Walmart is attempting to capitalize on the interest in fresh, local produce. Will their 100% no questions money back guarantee put them at the head of the new local food movement?
Walmart long has provided a money-back guarantee on practically everything it sells, of course, but customers no longer will need to bring back the produce in question—just the receipt. The chain is also producing a “major produce advertising campaign,” Sinclair said, which will feature the real-life substitution of Walmart produce for regular fare at a California farmstand and focus on consumer reactions.
Redoubling its efforts on “local” sourcing of produce is also a big component of Walmart’s new produce push. (By “local,” Walmart means sourcing within a state.) Three years ago, the company had pledged to double its locally sourced produce by 2015, and Sinclair said “that program is well on its way.”
But in particular now, Walmart has been cutting out the middleman by delivering more produce from farms to store shelves, purchasing directly from growers and leveraging the company’s produce experts, distribution centers and trucking systems; about 80 percent of its produce now is being sourced directly.

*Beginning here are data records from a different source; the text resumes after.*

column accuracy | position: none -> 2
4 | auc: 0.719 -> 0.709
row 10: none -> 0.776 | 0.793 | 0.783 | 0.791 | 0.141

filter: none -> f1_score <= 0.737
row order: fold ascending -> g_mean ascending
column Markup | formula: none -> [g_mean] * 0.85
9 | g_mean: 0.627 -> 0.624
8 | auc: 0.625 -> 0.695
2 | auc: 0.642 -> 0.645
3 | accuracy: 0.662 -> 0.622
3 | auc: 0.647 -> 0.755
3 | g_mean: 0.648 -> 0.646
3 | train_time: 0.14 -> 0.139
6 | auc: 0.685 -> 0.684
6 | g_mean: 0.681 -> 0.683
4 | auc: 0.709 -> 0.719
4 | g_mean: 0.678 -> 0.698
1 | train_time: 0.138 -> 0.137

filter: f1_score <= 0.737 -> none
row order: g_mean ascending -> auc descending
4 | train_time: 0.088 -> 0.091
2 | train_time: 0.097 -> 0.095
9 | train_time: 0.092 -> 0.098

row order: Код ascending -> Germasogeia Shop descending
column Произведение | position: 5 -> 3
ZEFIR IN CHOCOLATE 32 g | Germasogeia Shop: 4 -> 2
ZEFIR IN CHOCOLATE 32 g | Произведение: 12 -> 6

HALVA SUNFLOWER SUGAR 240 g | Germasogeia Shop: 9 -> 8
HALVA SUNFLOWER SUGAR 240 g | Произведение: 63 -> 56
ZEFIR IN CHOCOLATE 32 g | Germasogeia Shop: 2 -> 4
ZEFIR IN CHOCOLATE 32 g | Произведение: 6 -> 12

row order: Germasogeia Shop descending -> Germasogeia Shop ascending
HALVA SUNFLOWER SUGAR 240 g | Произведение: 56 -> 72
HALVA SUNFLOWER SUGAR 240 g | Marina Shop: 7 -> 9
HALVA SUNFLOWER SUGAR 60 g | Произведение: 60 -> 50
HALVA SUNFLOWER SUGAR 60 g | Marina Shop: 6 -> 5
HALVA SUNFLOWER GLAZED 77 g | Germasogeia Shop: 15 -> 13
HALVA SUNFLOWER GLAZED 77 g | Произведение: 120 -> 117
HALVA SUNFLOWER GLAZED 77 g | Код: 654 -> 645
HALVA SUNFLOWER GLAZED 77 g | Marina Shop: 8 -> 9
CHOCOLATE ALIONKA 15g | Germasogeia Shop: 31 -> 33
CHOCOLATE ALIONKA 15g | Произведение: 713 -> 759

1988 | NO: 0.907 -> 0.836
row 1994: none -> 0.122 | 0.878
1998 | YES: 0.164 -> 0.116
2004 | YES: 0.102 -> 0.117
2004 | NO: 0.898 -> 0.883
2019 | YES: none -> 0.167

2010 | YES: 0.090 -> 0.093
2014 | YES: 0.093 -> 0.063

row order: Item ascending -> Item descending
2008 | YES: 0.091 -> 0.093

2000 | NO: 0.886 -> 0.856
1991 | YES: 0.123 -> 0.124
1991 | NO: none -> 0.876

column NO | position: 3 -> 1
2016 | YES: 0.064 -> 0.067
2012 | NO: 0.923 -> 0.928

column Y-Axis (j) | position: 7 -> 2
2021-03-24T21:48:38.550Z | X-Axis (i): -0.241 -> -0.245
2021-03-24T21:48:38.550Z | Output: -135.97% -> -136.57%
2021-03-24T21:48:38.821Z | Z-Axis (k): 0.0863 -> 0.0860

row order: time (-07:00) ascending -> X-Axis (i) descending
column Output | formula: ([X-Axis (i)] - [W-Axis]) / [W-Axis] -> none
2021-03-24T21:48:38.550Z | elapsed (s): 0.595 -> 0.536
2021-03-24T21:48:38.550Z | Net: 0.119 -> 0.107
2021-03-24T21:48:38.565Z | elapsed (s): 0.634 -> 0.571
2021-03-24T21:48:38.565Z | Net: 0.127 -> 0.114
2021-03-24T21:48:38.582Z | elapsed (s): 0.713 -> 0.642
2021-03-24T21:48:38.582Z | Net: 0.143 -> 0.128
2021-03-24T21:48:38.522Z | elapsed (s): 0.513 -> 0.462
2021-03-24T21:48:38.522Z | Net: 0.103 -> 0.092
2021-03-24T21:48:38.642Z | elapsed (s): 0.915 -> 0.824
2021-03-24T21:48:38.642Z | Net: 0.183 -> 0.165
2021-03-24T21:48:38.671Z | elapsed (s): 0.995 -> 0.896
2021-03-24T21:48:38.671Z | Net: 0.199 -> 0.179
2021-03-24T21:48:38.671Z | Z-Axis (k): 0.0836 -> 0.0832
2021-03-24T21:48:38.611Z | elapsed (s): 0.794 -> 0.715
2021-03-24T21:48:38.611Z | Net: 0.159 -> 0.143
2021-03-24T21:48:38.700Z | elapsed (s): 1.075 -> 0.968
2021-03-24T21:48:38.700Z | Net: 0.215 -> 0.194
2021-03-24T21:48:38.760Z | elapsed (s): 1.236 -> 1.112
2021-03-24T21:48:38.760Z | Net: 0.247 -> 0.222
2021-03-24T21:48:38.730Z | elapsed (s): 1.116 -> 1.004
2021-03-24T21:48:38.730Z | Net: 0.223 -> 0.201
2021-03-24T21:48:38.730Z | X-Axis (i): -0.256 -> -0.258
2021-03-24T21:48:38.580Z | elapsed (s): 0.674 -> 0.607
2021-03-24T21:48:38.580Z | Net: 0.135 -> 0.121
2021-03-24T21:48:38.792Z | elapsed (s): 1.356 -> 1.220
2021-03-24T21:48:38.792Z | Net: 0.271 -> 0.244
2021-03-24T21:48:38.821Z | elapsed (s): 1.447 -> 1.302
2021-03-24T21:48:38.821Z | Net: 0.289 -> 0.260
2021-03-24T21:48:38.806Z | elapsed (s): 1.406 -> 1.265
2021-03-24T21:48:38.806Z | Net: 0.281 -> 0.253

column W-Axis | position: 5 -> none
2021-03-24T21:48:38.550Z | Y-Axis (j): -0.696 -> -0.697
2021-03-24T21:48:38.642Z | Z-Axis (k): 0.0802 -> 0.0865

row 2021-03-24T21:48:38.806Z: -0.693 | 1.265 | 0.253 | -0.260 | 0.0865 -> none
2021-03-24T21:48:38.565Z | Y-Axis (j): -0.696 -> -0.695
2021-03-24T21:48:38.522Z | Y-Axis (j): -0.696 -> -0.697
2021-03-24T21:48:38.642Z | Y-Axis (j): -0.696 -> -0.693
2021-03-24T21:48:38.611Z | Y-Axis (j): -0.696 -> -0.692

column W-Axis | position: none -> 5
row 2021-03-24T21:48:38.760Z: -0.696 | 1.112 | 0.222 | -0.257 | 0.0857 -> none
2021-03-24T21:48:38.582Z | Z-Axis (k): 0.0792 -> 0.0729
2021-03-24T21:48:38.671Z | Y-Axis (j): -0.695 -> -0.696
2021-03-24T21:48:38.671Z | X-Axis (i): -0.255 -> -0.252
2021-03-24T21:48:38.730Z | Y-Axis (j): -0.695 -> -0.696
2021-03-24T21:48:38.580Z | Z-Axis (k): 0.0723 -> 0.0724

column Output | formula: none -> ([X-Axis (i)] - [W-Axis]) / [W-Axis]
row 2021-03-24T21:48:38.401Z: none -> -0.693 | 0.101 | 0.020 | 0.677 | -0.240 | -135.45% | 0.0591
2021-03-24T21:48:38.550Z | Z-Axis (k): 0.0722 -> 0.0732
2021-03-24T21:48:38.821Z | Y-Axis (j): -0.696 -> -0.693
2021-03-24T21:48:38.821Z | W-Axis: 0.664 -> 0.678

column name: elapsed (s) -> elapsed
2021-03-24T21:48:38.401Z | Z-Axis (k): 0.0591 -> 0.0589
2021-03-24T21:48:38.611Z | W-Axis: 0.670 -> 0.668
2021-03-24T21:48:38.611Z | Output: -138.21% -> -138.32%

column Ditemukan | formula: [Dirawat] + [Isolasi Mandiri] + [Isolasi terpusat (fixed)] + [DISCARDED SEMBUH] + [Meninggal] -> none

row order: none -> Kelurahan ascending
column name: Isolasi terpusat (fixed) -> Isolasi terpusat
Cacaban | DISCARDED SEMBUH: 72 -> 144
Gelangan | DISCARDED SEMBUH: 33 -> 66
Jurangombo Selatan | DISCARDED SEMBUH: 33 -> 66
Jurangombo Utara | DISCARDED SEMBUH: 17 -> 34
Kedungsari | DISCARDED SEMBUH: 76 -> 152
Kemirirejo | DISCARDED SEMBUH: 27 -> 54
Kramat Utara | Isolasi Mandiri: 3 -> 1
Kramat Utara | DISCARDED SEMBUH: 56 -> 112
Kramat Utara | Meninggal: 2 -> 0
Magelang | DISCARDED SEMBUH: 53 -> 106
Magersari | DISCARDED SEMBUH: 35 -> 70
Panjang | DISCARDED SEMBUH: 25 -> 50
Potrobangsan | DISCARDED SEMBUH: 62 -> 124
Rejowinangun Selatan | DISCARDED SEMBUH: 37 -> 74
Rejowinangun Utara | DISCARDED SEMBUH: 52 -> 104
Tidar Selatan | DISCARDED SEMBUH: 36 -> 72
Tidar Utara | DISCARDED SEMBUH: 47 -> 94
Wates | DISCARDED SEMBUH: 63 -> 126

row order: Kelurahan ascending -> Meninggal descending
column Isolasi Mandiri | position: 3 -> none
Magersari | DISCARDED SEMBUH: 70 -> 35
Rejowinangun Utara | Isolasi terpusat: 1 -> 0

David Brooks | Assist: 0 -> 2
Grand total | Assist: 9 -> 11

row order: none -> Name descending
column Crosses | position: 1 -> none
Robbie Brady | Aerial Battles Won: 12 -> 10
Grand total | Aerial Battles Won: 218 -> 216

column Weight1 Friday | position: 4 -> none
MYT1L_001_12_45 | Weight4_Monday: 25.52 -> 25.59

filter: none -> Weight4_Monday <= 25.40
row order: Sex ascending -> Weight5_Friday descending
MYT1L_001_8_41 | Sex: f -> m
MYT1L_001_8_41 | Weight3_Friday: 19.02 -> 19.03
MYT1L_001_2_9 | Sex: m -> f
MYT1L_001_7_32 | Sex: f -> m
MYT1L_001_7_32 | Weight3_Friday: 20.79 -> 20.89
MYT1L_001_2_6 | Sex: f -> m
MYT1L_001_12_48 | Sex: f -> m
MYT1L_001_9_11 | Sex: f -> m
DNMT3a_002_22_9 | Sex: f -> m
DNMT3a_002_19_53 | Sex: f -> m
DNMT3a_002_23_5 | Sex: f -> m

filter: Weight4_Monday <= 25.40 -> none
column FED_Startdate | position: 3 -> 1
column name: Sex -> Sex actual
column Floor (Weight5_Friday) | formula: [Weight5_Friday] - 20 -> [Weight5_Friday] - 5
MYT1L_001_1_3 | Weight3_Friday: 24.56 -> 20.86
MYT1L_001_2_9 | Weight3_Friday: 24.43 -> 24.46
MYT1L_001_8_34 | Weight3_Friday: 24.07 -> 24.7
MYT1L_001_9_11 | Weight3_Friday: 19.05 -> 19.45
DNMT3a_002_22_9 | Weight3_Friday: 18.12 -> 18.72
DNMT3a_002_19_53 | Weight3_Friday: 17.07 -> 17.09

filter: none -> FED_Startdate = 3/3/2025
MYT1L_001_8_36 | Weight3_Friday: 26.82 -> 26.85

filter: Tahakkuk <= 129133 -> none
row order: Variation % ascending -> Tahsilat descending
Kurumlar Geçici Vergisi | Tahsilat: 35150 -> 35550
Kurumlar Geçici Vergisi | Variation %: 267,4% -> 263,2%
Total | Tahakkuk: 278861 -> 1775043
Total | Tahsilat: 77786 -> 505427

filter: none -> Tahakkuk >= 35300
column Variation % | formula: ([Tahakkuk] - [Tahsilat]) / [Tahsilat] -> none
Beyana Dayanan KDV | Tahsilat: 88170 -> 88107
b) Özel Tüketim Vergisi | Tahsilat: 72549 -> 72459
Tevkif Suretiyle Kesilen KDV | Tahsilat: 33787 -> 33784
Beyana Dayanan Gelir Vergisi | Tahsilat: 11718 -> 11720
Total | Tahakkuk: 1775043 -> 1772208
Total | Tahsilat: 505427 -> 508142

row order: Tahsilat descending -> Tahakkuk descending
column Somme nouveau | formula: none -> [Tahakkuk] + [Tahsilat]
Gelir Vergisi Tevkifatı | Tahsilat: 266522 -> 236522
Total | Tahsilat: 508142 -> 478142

Walmart has also dispersed its produce buyers from headquarters in Bentonville, Ark., to places around the country, especially strong produce-growing regions such as California and Florida.
No doubt, skeptics are legion. However, it is intriguing that market and cultural forces are compelling the largest seller of fresh produce in the world to speak in terms of local production of food and to back up that talk with actual programs to source produce locally.